(Records for this exercise Opens)

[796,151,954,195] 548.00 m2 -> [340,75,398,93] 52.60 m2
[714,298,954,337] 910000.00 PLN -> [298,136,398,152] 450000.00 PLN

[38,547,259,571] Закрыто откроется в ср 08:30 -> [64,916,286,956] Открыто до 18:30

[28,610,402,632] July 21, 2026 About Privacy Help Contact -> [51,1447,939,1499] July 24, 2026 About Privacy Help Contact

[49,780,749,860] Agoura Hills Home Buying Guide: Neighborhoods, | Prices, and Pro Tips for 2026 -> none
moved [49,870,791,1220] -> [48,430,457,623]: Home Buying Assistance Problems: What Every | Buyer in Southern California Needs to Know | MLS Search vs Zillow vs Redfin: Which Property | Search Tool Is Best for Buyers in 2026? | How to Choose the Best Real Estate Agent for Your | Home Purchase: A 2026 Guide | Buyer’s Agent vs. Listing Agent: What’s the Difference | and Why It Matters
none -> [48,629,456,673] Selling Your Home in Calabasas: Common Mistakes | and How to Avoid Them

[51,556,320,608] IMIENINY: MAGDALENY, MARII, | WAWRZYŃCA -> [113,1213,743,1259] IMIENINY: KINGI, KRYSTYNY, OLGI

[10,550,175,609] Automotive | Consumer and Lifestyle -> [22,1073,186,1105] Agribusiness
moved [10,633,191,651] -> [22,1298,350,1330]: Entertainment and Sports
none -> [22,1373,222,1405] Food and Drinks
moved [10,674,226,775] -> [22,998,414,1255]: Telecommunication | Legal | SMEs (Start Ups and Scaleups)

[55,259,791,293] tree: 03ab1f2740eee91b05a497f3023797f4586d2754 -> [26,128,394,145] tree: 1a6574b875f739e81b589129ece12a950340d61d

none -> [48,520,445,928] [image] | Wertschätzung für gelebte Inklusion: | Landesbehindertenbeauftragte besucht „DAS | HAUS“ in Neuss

(Records for this exercise Closes)

__Work item__. Beginning with the line above that contains "[49,780,749,860] Agoura Hills", copy each line exactly up to and including the line that contains "moved [49,870,791,1220] ->", and go no further.

__Result for this task__.
[49,780,749,860] Agoura Hills Home Buying Guide: Neighborhoods, | Prices, and Pro Tips for 2026 -> none
moved [49,870,791,1220] -> [48,430,457,623]: Home Buying Assistance Problems: What Every | Buyer in Southern California Needs to Know | MLS Search vs Zillow vs Redfin: Which Property | Search Tool Is Best for Buyers in 2026? | How to Choose the Best Real Estate Agent for Your | Home Purchase: A 2026 Guide | Buyer’s Agent vs. Listing Agent: What’s the Difference | and Why It Matters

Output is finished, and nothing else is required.